Nothing but the lines from the one including "[117,783,258,805] 10log(Pt/Base) ->" through the last line of the entries, restated exactly, should appear in the answer; omit the pictures.

* * * * * * *

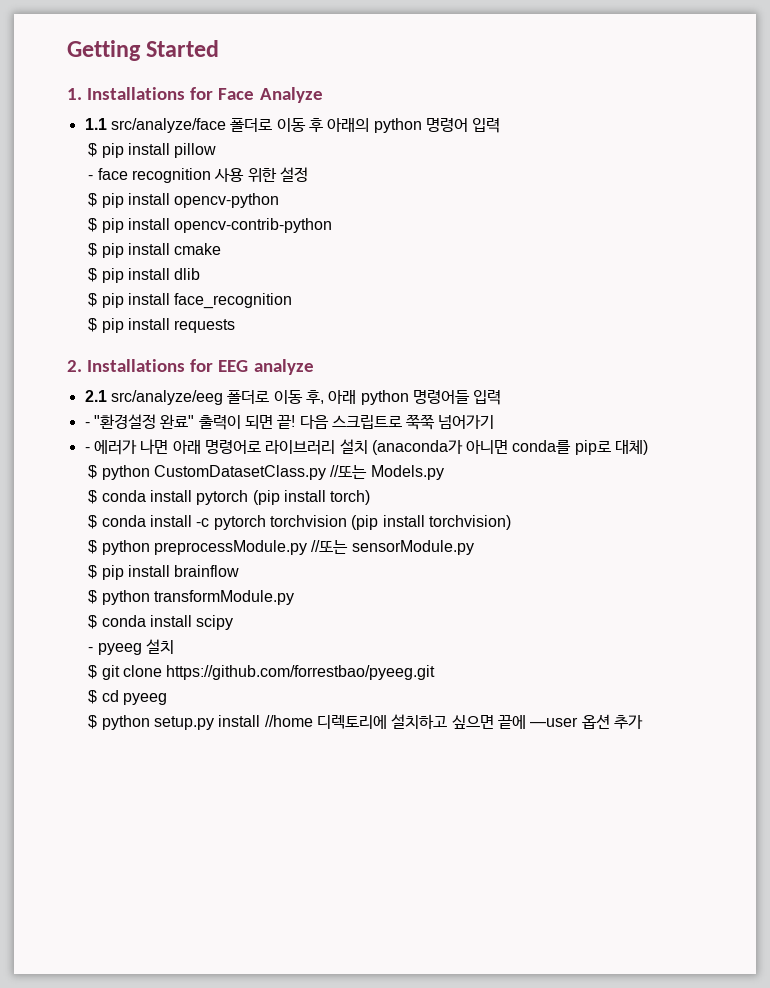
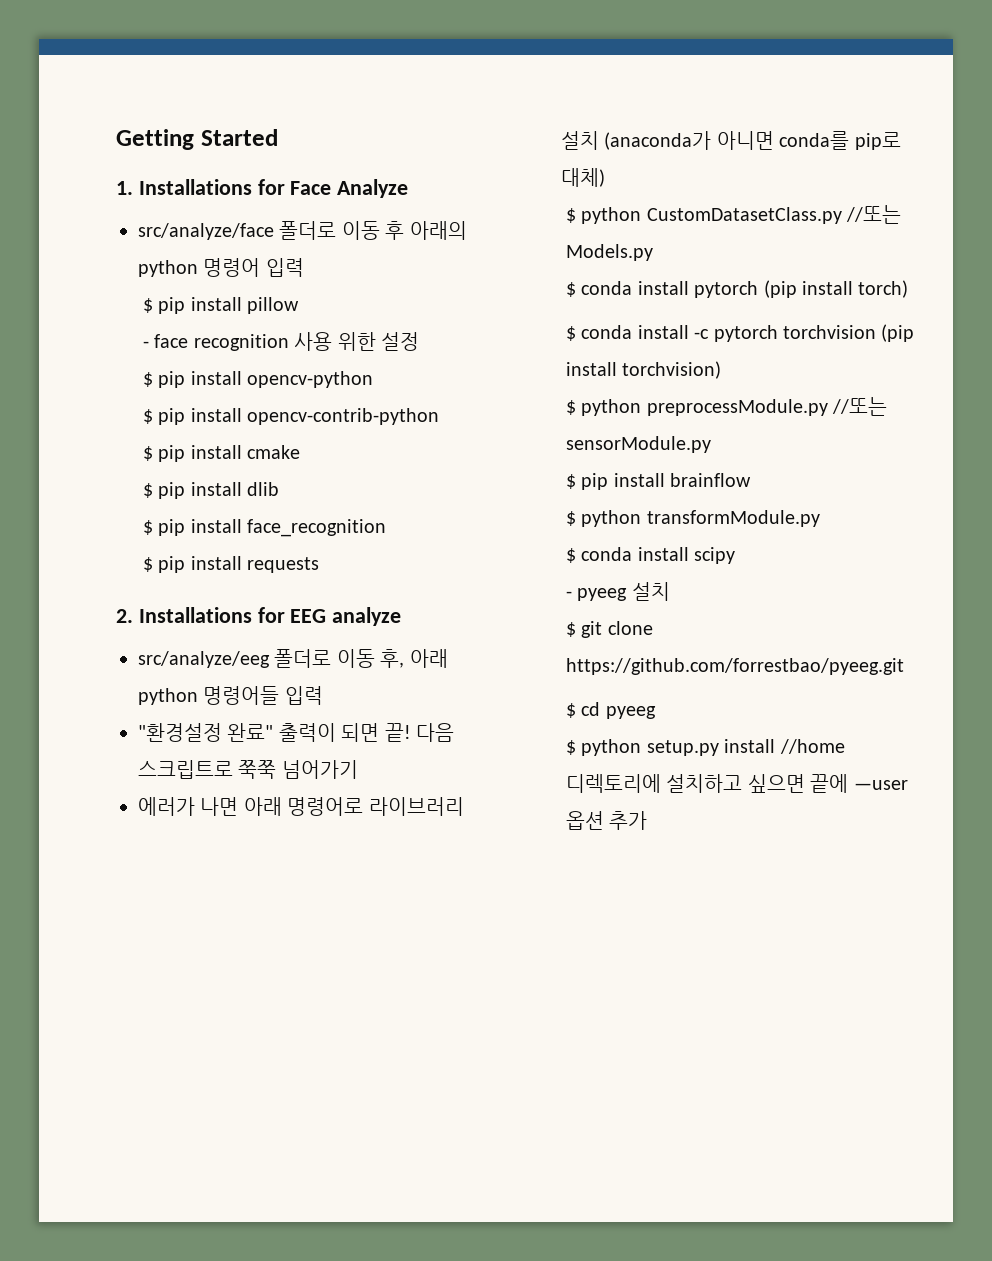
[84,118,107,130] 1.1 -> (409, 188) none
[84,390,107,402] 2.1 -> (402, 616) none
[84,422,90,427] - -> (323, 695) none
[84,447,90,452] - -> (358, 769) none

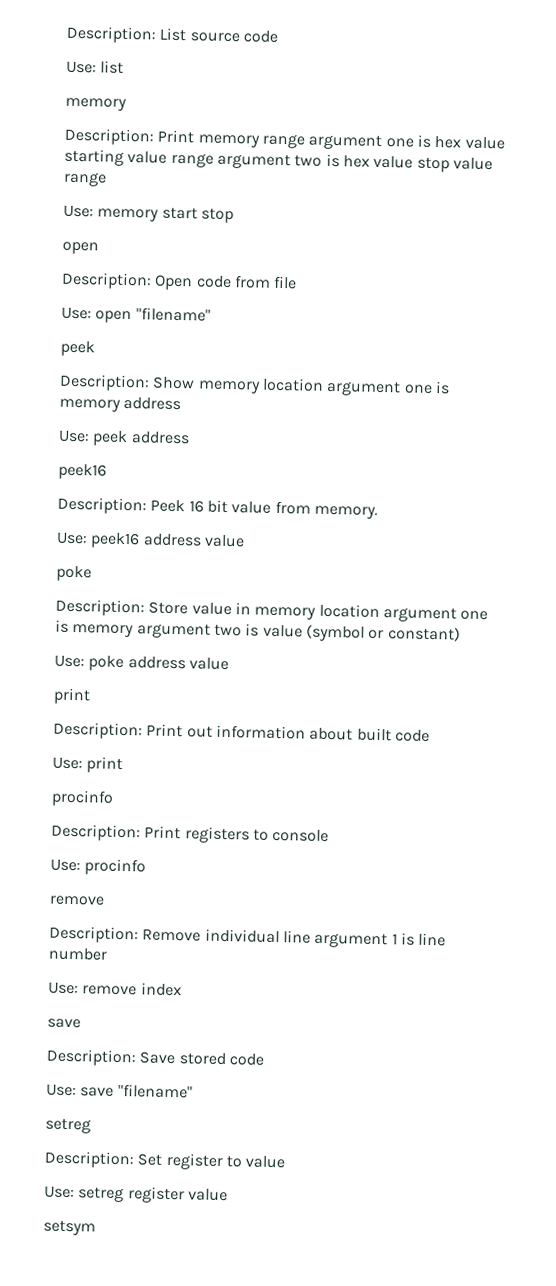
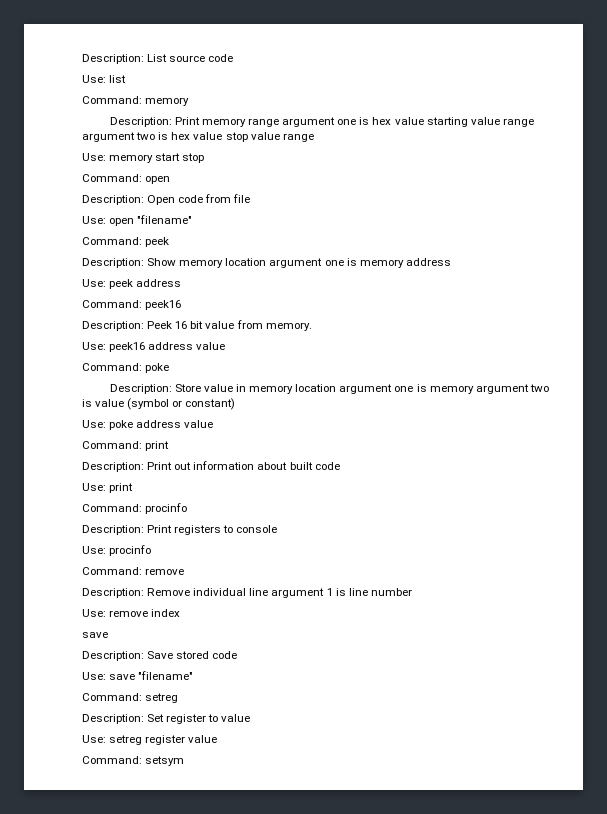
(125, 67) none -> [82,96,142,104] Command:
(234, 216) none -> [82,174,142,182] Command:
(211, 314) none -> [82,237,142,245] Command:
(190, 438) none -> [82,300,142,308] Command:
(245, 541) none -> [82,363,142,371] Command:
(229, 664) none -> [82,441,142,449] Command:
(124, 765) none -> [82,504,142,512] Command:
(147, 867) none -> [82,567,142,575] Command:
(193, 1091) none -> [82,693,142,701] Command:
(228, 1195) none -> [82,756,142,764] Command:

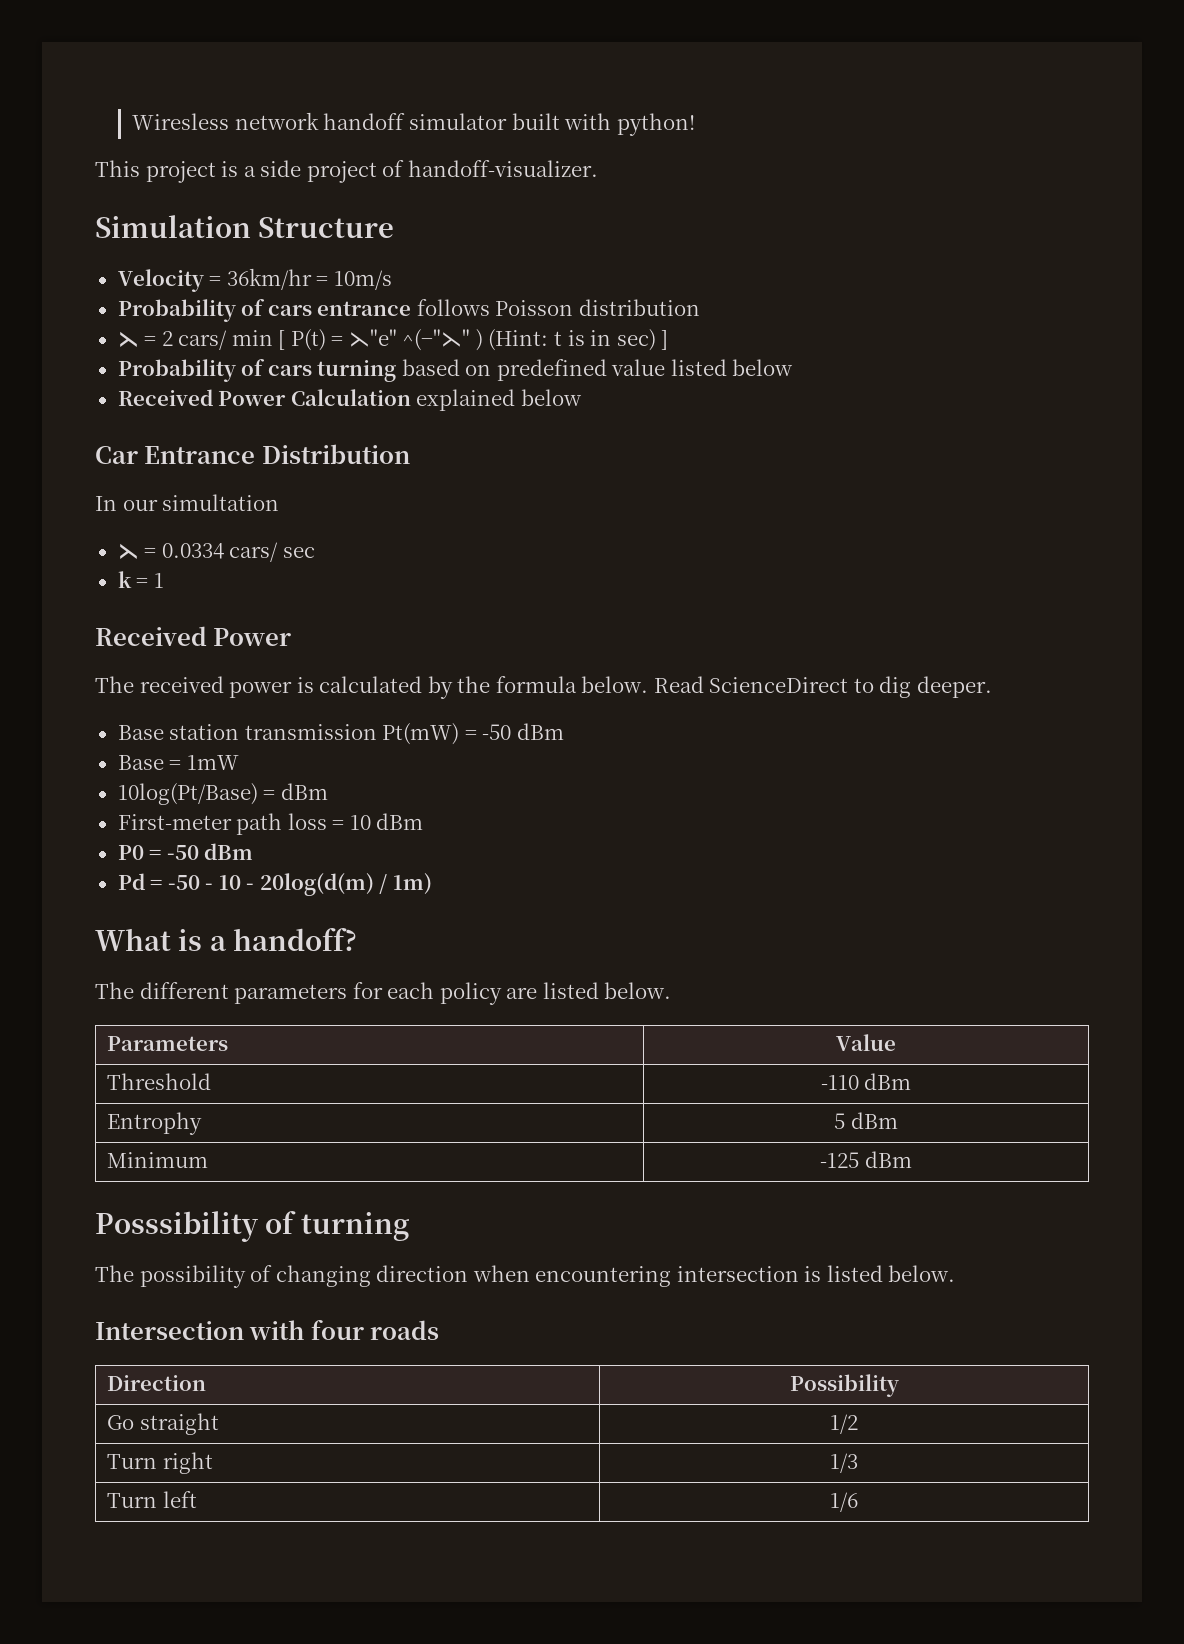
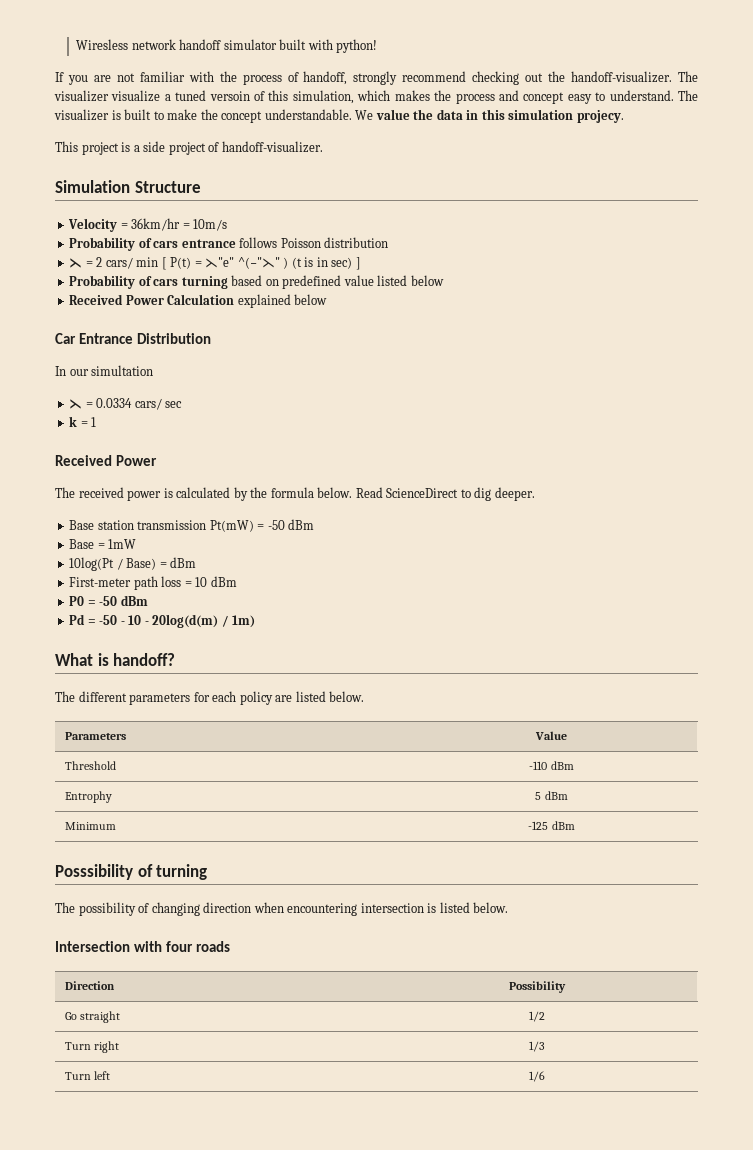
(695, 124) none -> [55,71,698,85] [54,90,698,104] [54,109,624,123] // If you are not familiar with the process of handoff, strongly recommend checking out the handoff-visualizer. The visualizer visualize a tuned versoin of this simulation, which makes the process and concept easy to understand. The visualizer is built to make the concept understandable. We value the data in this simulation projecy.
[488,329,562,351] (Hint: t -> [291,257,302,269] (t
[117,783,258,805] 10log(Pt/Base) -> [69,557,157,571] 10log(Pt / Base)
[209,936,226,951] a -> (109, 659) none

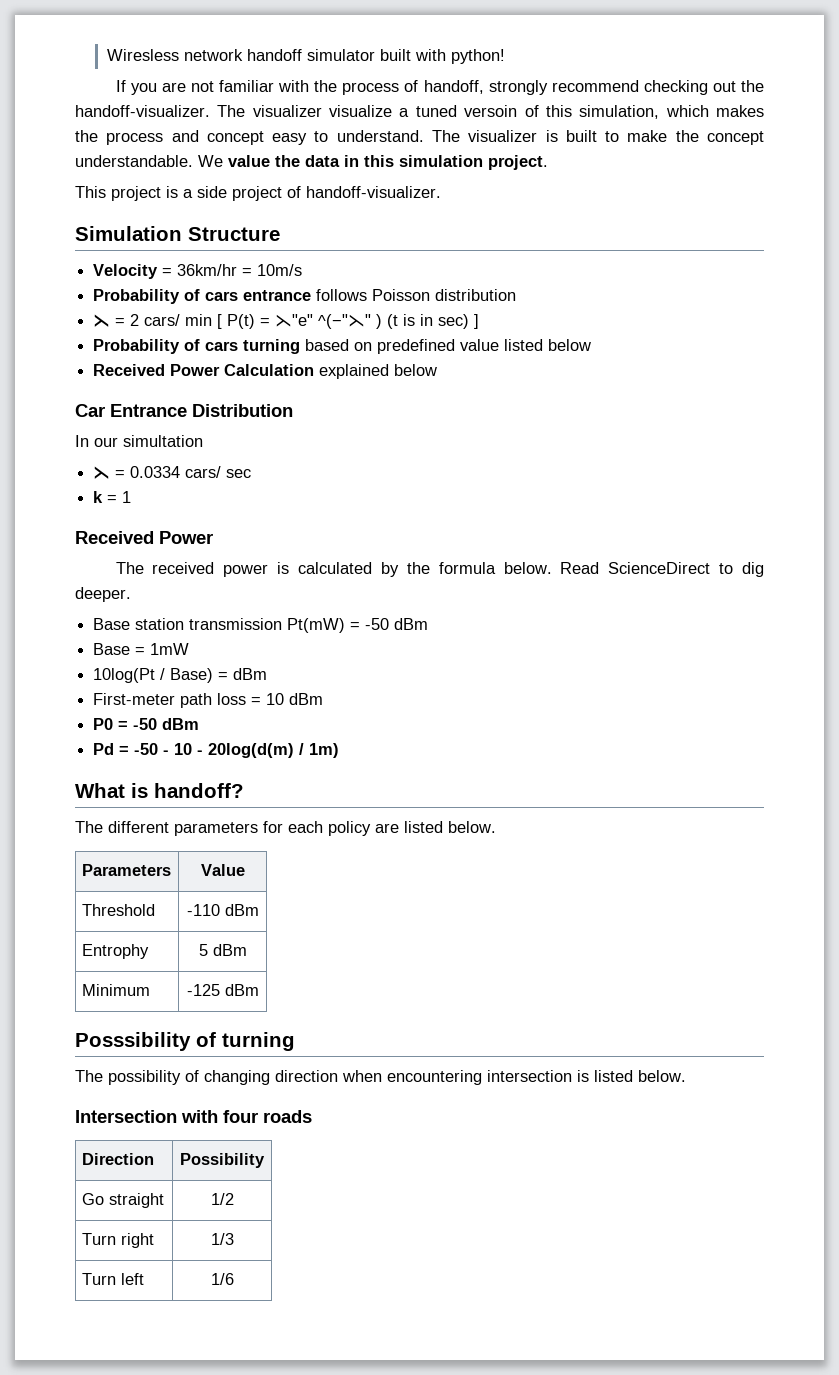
[576,110,624,123] projecy. -> [488,155,548,170] project.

* * * * * * *

Solution for this problem
[117,783,258,805] 10log(Pt/Base) -> [69,557,157,571] 10log(Pt / Base)
[209,936,226,951] a -> (109, 659) none

[576,110,624,123] projecy. -> [488,155,548,170] project.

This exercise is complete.